Stephanie Chalupka: A Teacher Who Inspires

Taking the time to know each student
Intelligence, passion energize her class

S. Chalupka

Heather Moore, RN, has a solution to the nursing crunch: Clone her most inspiring teacher. "If every professor were like Stephanie Chalupka, there would not be a nursing shortage," Moore writes in her nomination of Chalupka, a professor in the Department of Nursing at UMass Lowell.

Chalupka's achievements in the field of occupational and environmental health have earned other awards, including a 2004 Public Service Award from the University of Massachusetts for her "Cross Cultural Approach to Healthy Homes," a federally funded project to help identify and remove environmental hazards in the homes of more than 1,000 refugee and immigrant families in Lowell. In April 2006, she received the Fellowship Award from the American Association of Occupational Health Nurses, the highest peer recognition in her profession.

Moore, 32, describes Chalupka as the kind of teacher whose classes you want never to end. But her commitment goes far beyond the classroom. "She takes the time to know each person, and helps you find your path," Moore says, adding that Chalupka recently spent an hour on the phone coaching her for a job interview.
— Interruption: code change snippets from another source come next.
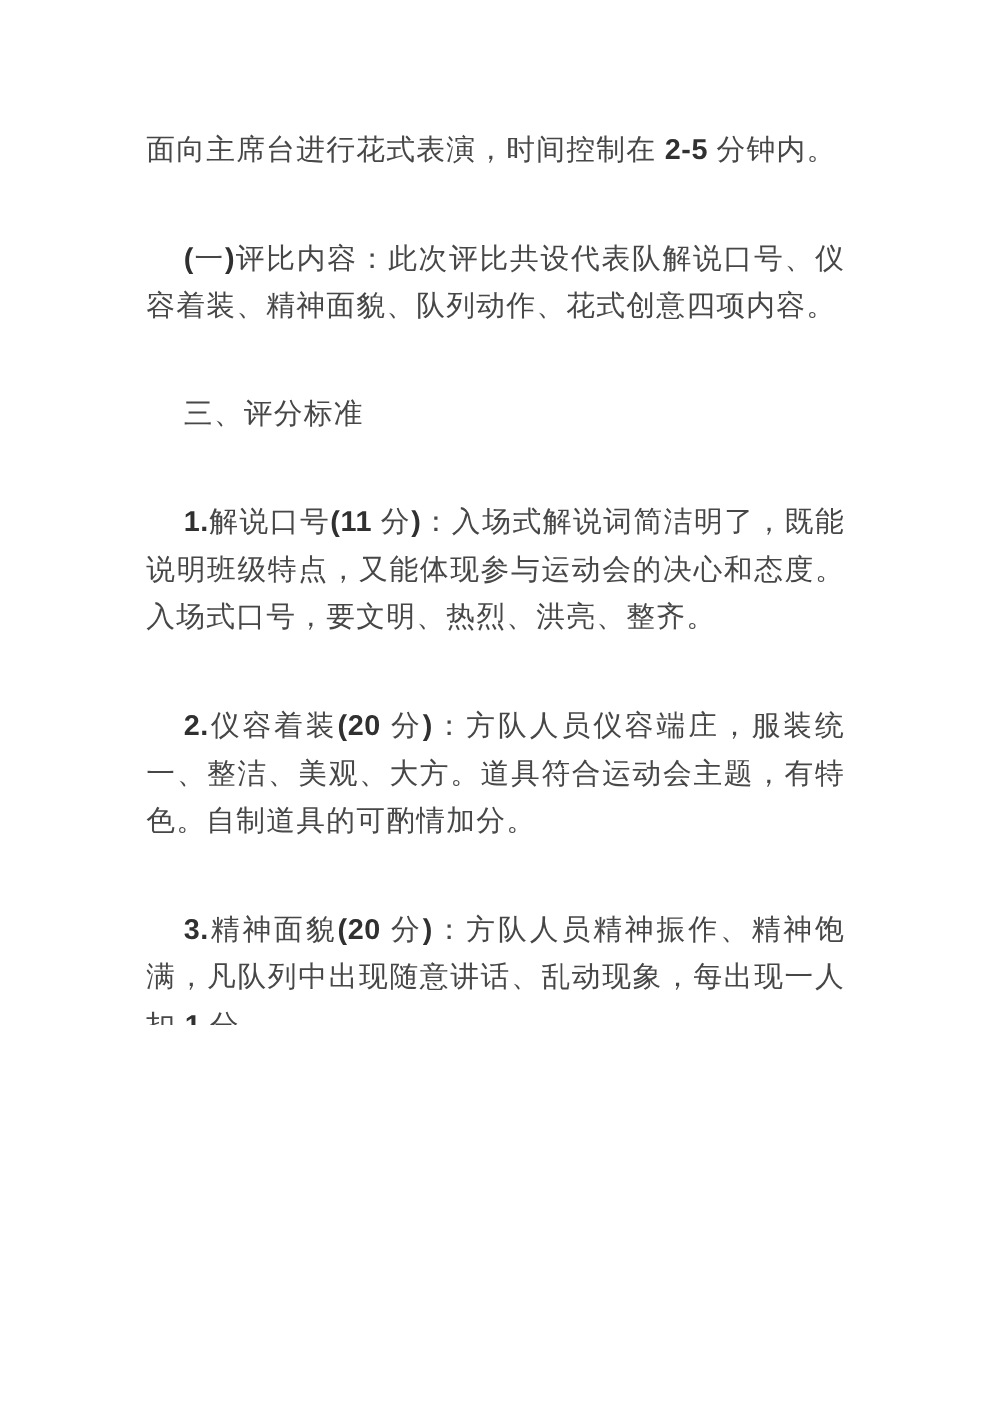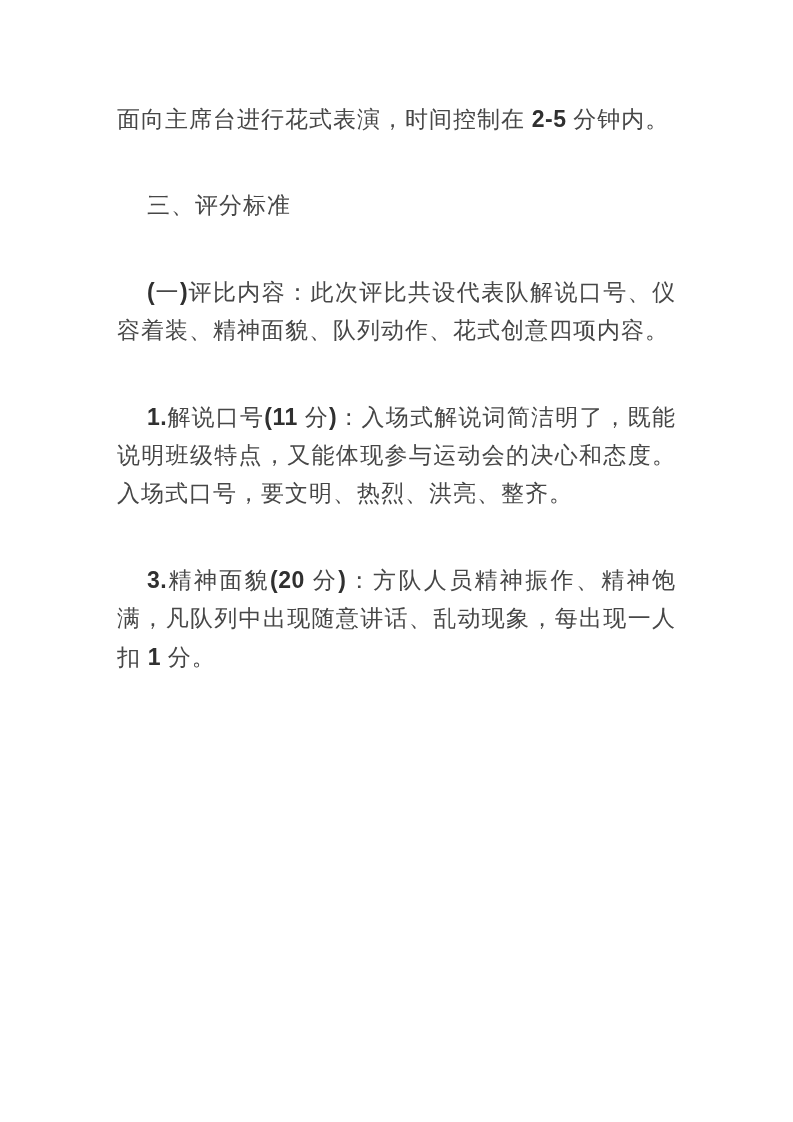--- a/index.html
+++ b/index.html
@@ -40,18 +40,19 @@
     letter-spacing: 0.5px;
     color: #303030;
   }
 </style>
 </head>
 <body>
 
 <div class="page">
   <div class="doc-body">
       <p class="para">面向主席台进行花式表演，时间控制在 <span class="latin">2-5</span> 分钟内。</p>
+      <p class="para indented"><span class="latin">(</span>一<span class="latin">)</span>评比内容：此次评比共设代表队解说口号、仪容着装、精神面貌、队列动作、花式创意四项内容。</p>
       <p class="para indented">三、评分标准</p>
-      <p class="para indented"><span class="latin">(</span>一<span class="latin">)</span>评比内容：此次评比共设代表队解说口号、仪容着装、精神面貌、队列动作、花式创意四项内容。</p>
       <p class="para indented"><span class="latin">1.</span>解说口号<span class="latin">(11</span> 分<span class="latin">)</span>：入场式解说词简洁明了，既能说明班级特点，又能体现参与运动会的决心和态度。入场式口号，要文明、热烈、洪亮、整齐。</p>
+      <p class="para indented"><span class="latin">2.</span>仪容着装<span class="latin">(20</span> 分<span class="latin">)</span>：方队人员仪容端庄，服装统一、整洁、美观、大方。道具符合运动会主题，有特色。自制道具的可酌情加分。</p>
       <p class="para indented"><span class="latin">3.</span>精神面貌<span class="latin">(20</span> 分<span class="latin">)</span>：方队人员精神振作、精神饱满，凡队列中出现随意讲话、乱动现象，每出现一人扣 <span class="latin">1</span> 分。</p>
     </div>
 </div>
 
 </body></html>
Chalupka's warmth and energy come across in a telephone conversation, as she talks about growing up in an immigrant Polish/Syrian family in central Massachusetts and following her admired older sister into nursing. Theirs was, she says, "a very traditional immigrant story," and, fortunately, given the limited range of choices available to her in the mid-1970s, Chalupka found in nursing a profession she has always loved. Her name, she notes, comes from her husband of 31 years, attorney Norman Chalupka, Jr., whose family is of Czech origin.

Chalupka's academic progress - a BS in nursing from Worcester State College, an MS in Community Health Nursing from Boston College, and an EdD from UMass Amherst - ran in tandem with a clinical career that took her into many areas of practice, from intensive care to pediatrics to home healthcare. Her decision to move into teaching, she says, was a tribute to the influence of the "magnificent nurse educators" at Worcester and Boston colleges, who opened her eyes to new vistas of academic and professional accomplishment.
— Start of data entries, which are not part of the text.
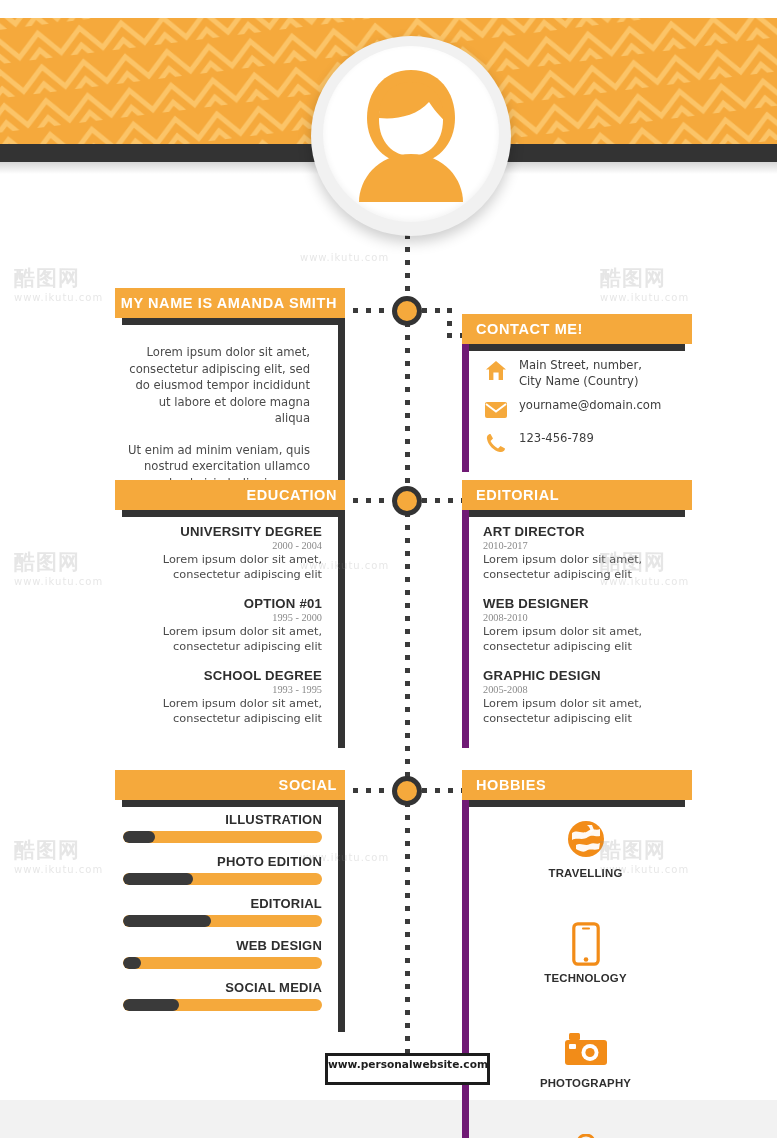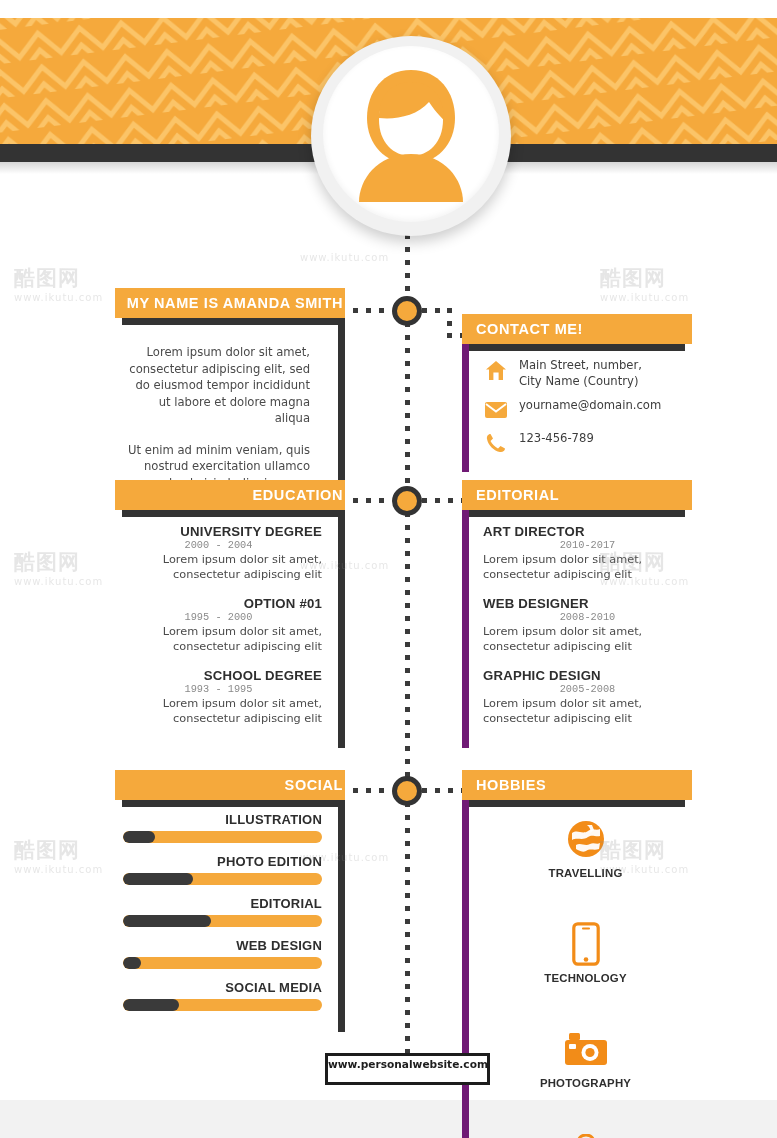--- a/index.html
+++ b/index.html
@@ -102,21 +102,21 @@
     color: #ffffff;
     font-size: 14.5px;
     font-weight: bold;
     letter-spacing: 0.6px;
     line-height: 30px;
     box-sizing: border-box;
     position: relative;
     white-space: nowrap;
     overflow: hidden;
   }
-  .panel-head.right-align { text-align: right; padding-right: 2px; }
+  .panel-head.right-align { text-align: right; padding-right: 8px; }
   .panel-head.left-align  { text-align: left;  padding-left: 14px; }
   .panel-underbar {
     position: absolute;
     height: 7px;
     background: #333333;
   }
   .panel-body { position: relative; box-sizing: border-box; }
   .panel-body.bord-right { border-right: 7px solid #333333; }
   .panel-body.bord-left  { border-left: 7px solid #701a75; }
 
@@ -157,22 +157,21 @@
     font-size: 13.2px;
     font-weight: bold;
     color: #2e2e2e;
     letter-spacing: 0.2px;
     line-height: 15px;
   }
   .entry-dates {
     font-size: 10.3px;
     color: #8a8a8a;
     line-height: 13px;
-    font-family: Liberation Mono, monospace;
-    text-align: center;
+    font-family: Liberation Serif, serif;
   }
   .entry-desc {
     font-size: 11.3px;
     color: #4a4a4a;
     line-height: 15px;
     font-family: "DejaVu Sans", sans-serif;
   }
   .ta-right { text-align: right; }
   .ta-left  { text-align: left; }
Even while teaching and bringing up two children, a daughter, now 25, and a son, 22, Chalupka has always kept up her nursing practice. To serve her students well in a rapidly changing clinical environment, she says, "it's important that I stay current and have an understanding of the issues they'll face."

Although Moore is an experienced staff nurse, she had not thought of herself as a potential leader before coming into Chalupka's orbit. Now, she feels ready to rise to new challenges. "There's just something about Stephanie that makes you want to be a better nurse," says Moore.

Nursing department chair Professor Karen Melillo agrees. She has known Chalupka since she joined the faculty as an associate professor in the fall of 2000, and describes her as a remarkable master teacher. "When she's with a small group of students, it's as if they're the only people in the world," says Melillo. Chalupka sets the bar high, and her record of academic publications, her national and international profile in the field, and her ability to win funding for large-scale projects energize students and colleagues alike. If students like Heather Moore find Chalupka inspiring, Chalupka returns the compliment. "I find college students so energizing," she says. "These students are the future of the profession that I love."